■ **WHAT IS BEING ASKED**:
What you produce should be the lines from the line containing "- In its current" through the last line below, both ends included, reproduced exactly and without pictures.

━━ ENTRIES SUPPLIED ━━

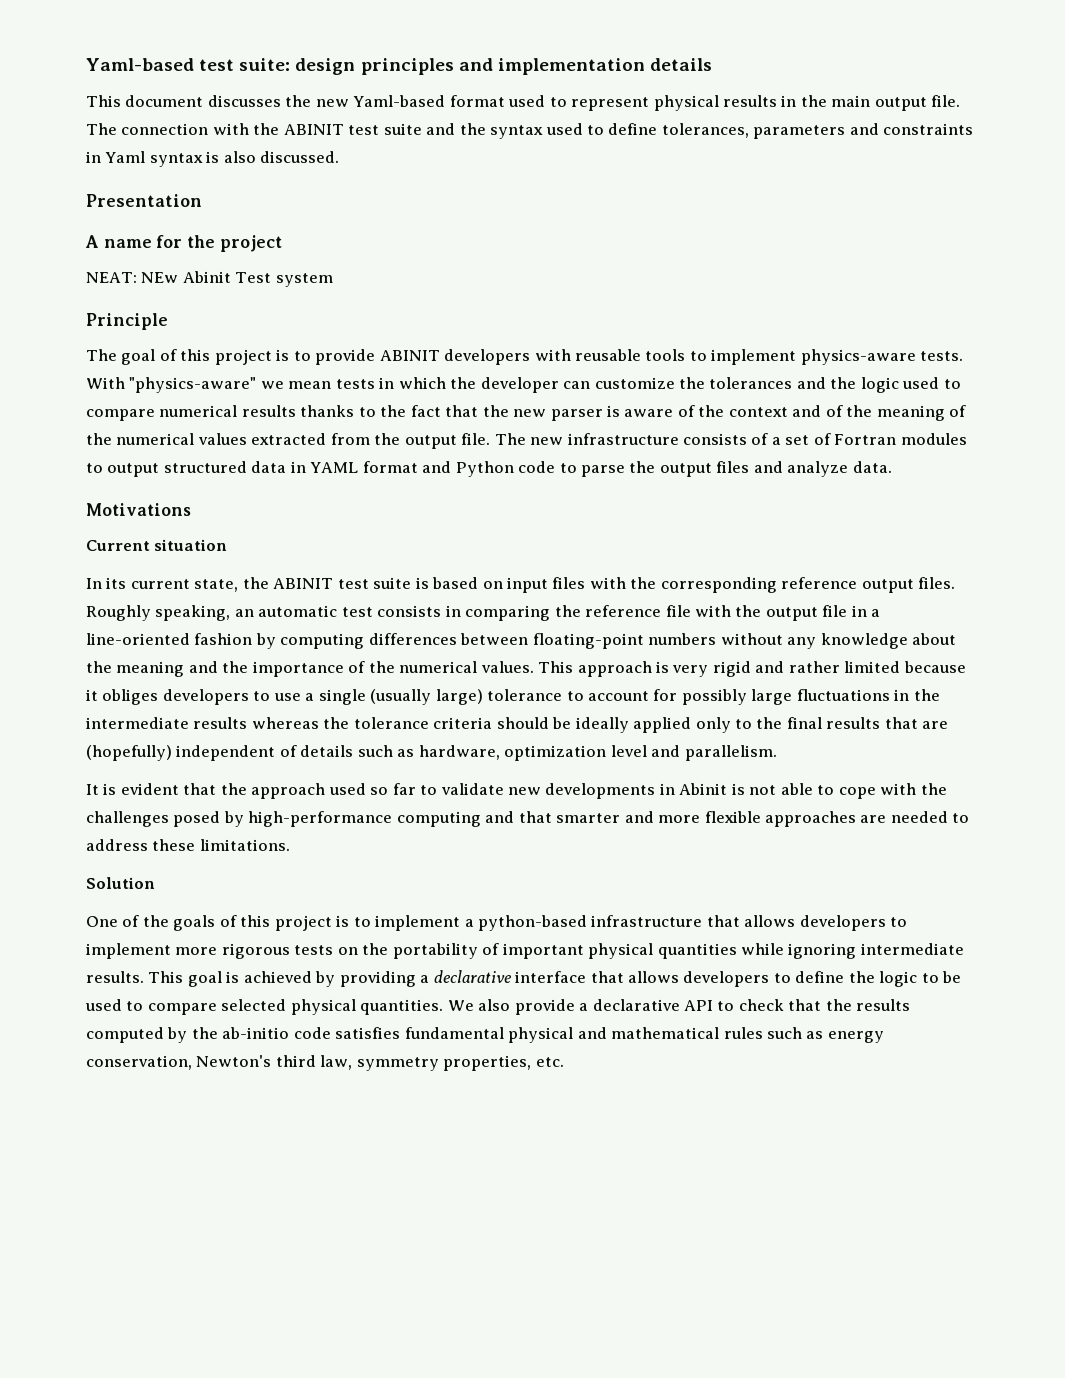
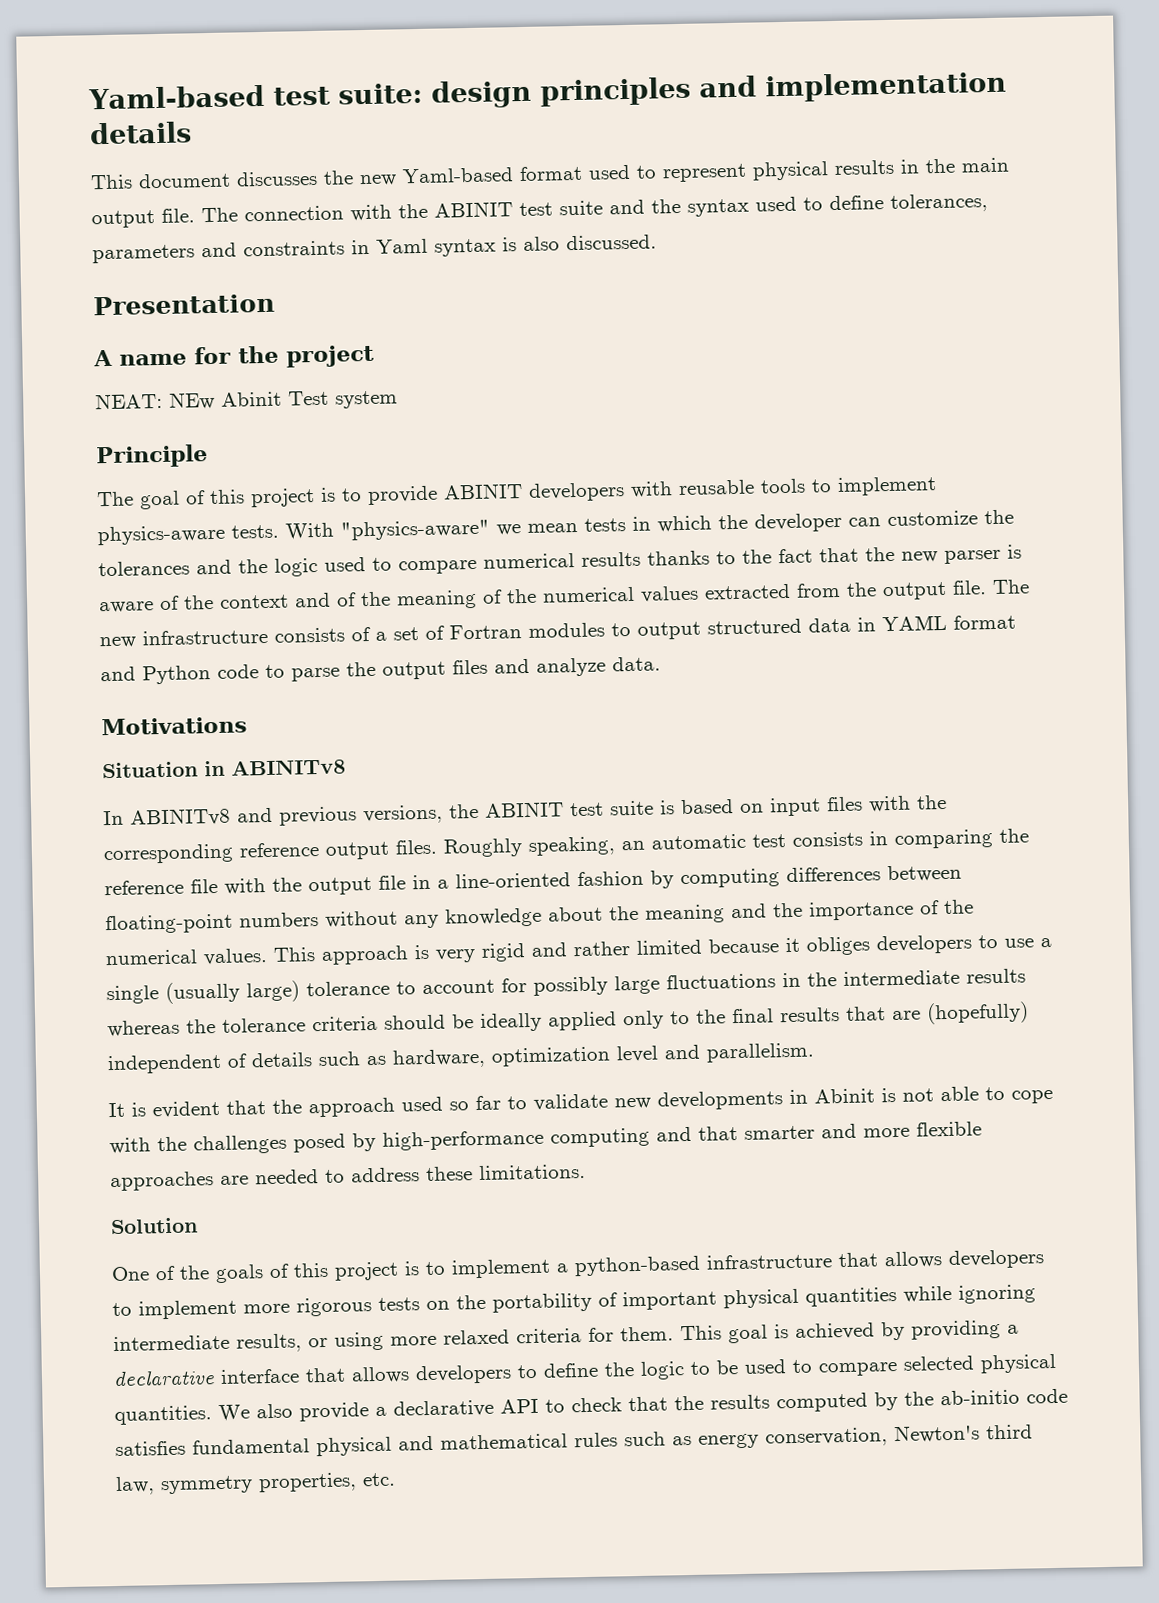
- Current situation
- In its current state, the ABINIT test suite is based on input files with the corresponding reference output files.
+ Situation in ABINITv8
+ In ABINITv8 and previous versions, the ABINIT test suite is based on input files with the corresponding reference output files.
- One of the goals of this project is to implement a python-based infrastructure that allows developers to implement more rigorous tests on the portability of important physical quantities while ignoring intermediate results.
+ One of the goals of this project is to implement a python-based infrastructure that allows developers to implement more rigorous tests on the portability of important physical quantities while ignoring intermediate results, or using more relaxed criteria for them.

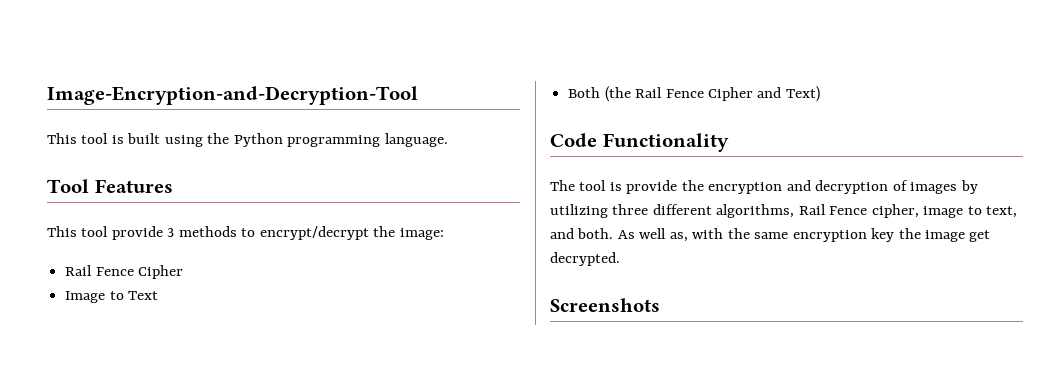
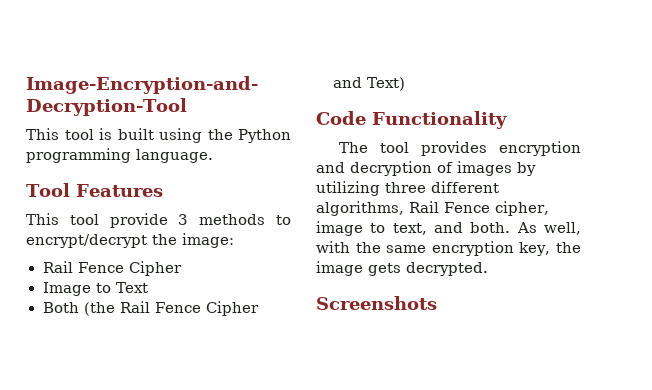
- The tool is provide the encryption and decryption of images by utilizing three different algorithms, Rail Fence cipher, image to text, and both.
+ The tool provides encryption and decryption of images by utilizing three different algorithms, Rail Fence cipher, image to text, and both.
- As well as, with the same encryption key the image get decrypted.
+ As well, with the same encryption key, the image gets decrypted.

━━━

■ **SOLUTION FOR THIS EXERCISE**:
- In its current state, the ABINIT test suite is based on input files with the corresponding reference output files.
+ Situation in ABINITv8
+ In ABINITv8 and previous versions, the ABINIT test suite is based on input files with the corresponding reference output files.
- One of the goals of this project is to implement a python-based infrastructure that allows developers to implement more rigorous tests on the portability of important physical quantities while ignoring intermediate results.
+ One of the goals of this project is to implement a python-based infrastructure that allows developers to implement more rigorous tests on the portability of important physical quantities while ignoring intermediate results, or using more relaxed criteria for them.

- The tool is provide the encryption and decryption of images by utilizing three different algorithms, Rail Fence cipher, image to text, and both.
+ The tool provides encryption and decryption of images by utilizing three different algorithms, Rail Fence cipher, image to text, and both.
- As well as, with the same encryption key the image get decrypted.
+ As well, with the same encryption key, the image gets decrypted.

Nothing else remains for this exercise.